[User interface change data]

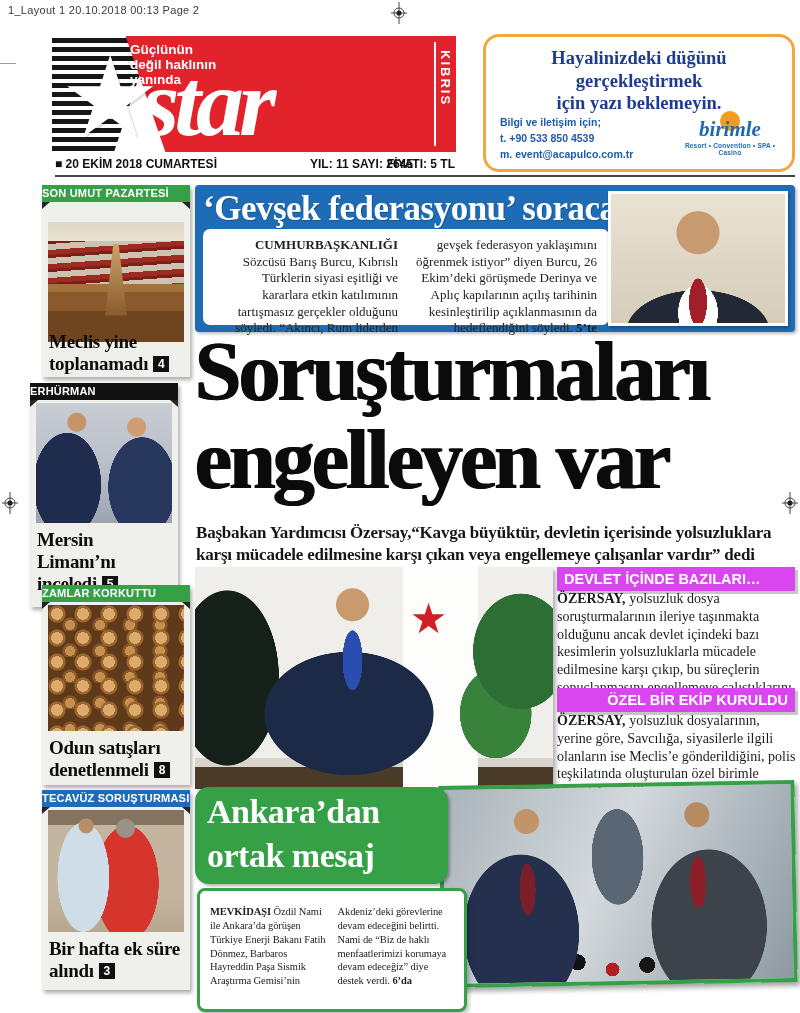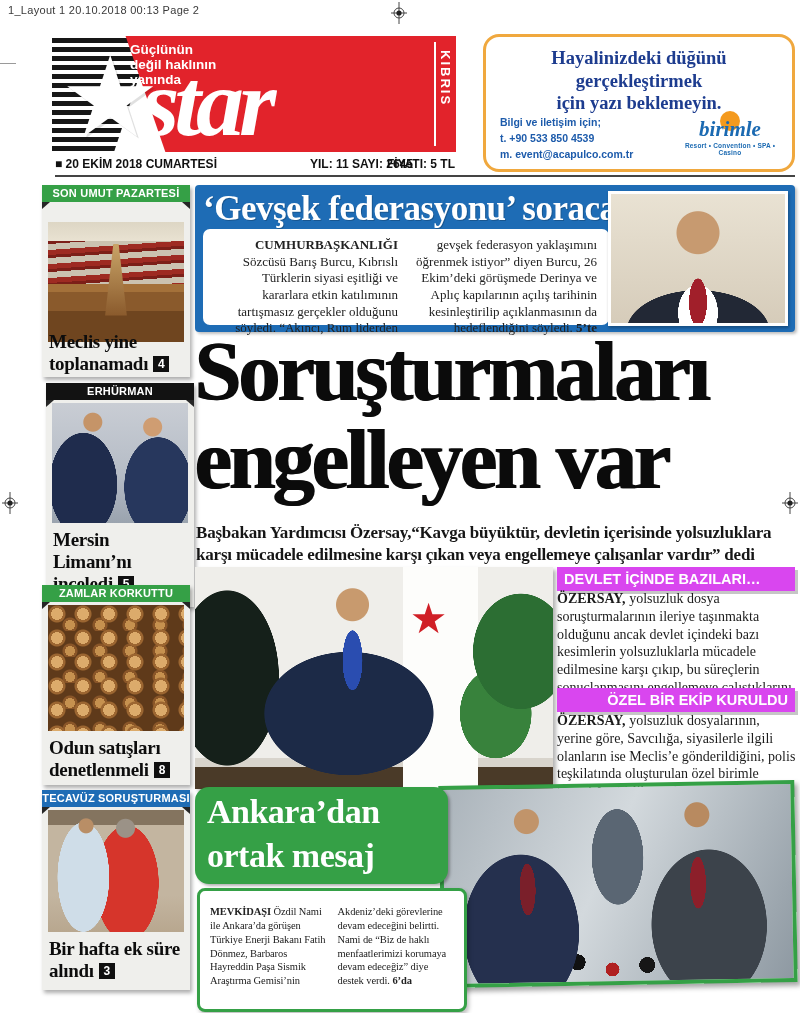--- a/index.html
+++ b/index.html
@@ -32,7 +32,7 @@
   .ad-sub{font:bold 6.5px "Liberation Sans",sans-serif;color:#1b6ab2;letter-spacing:.2px;}
   
   .panel{background:#efefec;box-shadow:2px 3px 4px rgba(0,0,0,.32);}
-  .kicker{color:#fff;font:bold 11px/17px "Liberation Sans",sans-serif;text-align:center;
+  .kicker{color:#fff;font:bold 11px/17px "Liberation Sans",sans-serif;
           letter-spacing:.2px;position:relative;}
   .kicker::before,.kicker::after{content:"";position:absolute;top:100%;width:0;height:0;
           border-top:7px solid rgba(10,10,10,.88);}

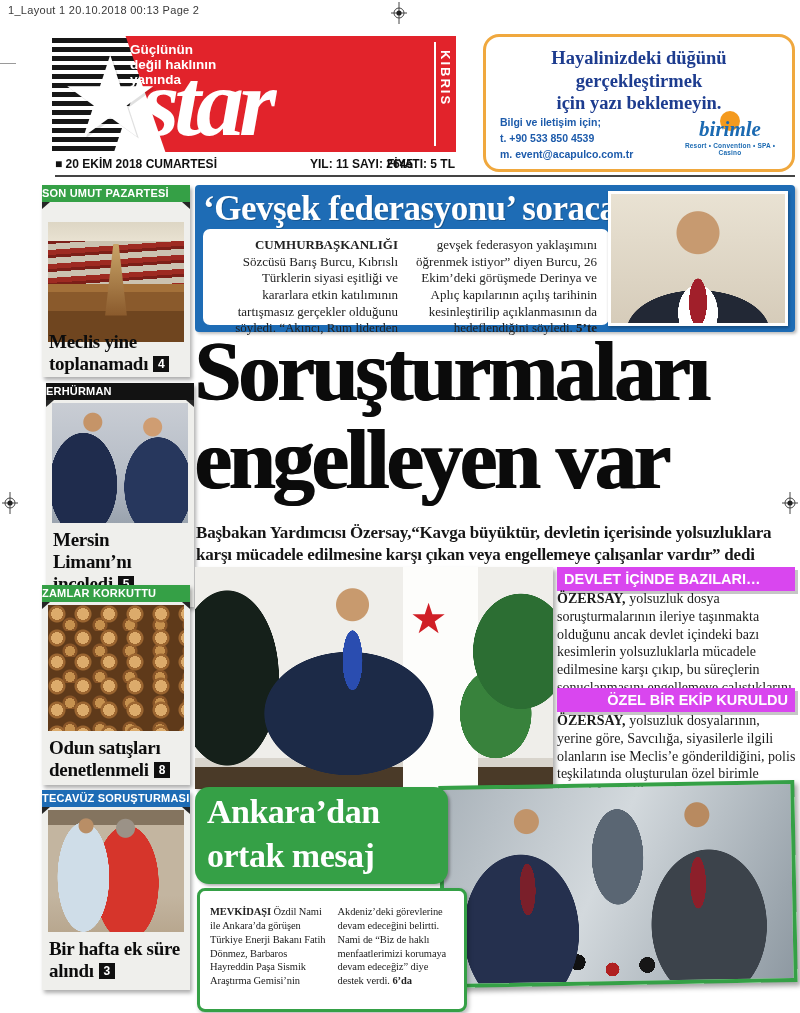--- a/index.html
+++ b/index.html
@@ -195,7 +195,7 @@
     <div class="abs sb-title" style="left:7px;top:146px;width:136px;"><span>Meclis yine toplanamadı</span><span class="pagebadge">4</span></div>
   </div>
 
-  <div class="abs panel" style="left:46px;top:383px;width:148px;height:224px;">
+  <div class="abs panel" style="left:30px;top:383px;width:148px;height:224px;">
     <div class="kicker" style="background-color: rgb(18, 18, 18);">ERHÜRMAN</div>
     <div class="sb-photo ph ph-handshake" style="top:20px;"></div>
     <div class="abs sb-title" style="left:7px;top:146px;width:136px;"><span>Mersin Limanı’nı inceledi</span><span class="pagebadge">5</span></div>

- [ASSIGNED TASK] Although the records contain pictures, only the text should be copied, exactly as it stands.

- [OUTPUT OF THE EXERCISE]
--- a/index.html
+++ b/index.html
@@ -32,7 +32,7 @@
   .ad-sub{font:bold 6.5px "Liberation Sans",sans-serif;color:#1b6ab2;letter-spacing:.2px;}
   
   .panel{background:#efefec;box-shadow:2px 3px 4px rgba(0,0,0,.32);}
-  .kicker{color:#fff;font:bold 11px/17px "Liberation Sans",sans-serif;text-align:center;
+  .kicker{color:#fff;font:bold 11px/17px "Liberation Sans",sans-serif;
           letter-spacing:.2px;position:relative;}
   .kicker::before,.kicker::after{content:"";position:absolute;top:100%;width:0;height:0;
           border-top:7px solid rgba(10,10,10,.88);}

--- a/index.html
+++ b/index.html
@@ -195,7 +195,7 @@
     <div class="abs sb-title" style="left:7px;top:146px;width:136px;"><span>Meclis yine toplanamadı</span><span class="pagebadge">4</span></div>
   </div>
 
-  <div class="abs panel" style="left:46px;top:383px;width:148px;height:224px;">
+  <div class="abs panel" style="left:30px;top:383px;width:148px;height:224px;">
     <div class="kicker" style="background-color: rgb(18, 18, 18);">ERHÜRMAN</div>
     <div class="sb-photo ph ph-handshake" style="top:20px;"></div>
     <div class="abs sb-title" style="left:7px;top:146px;width:136px;"><span>Mersin Limanı’nı inceledi</span><span class="pagebadge">5</span></div>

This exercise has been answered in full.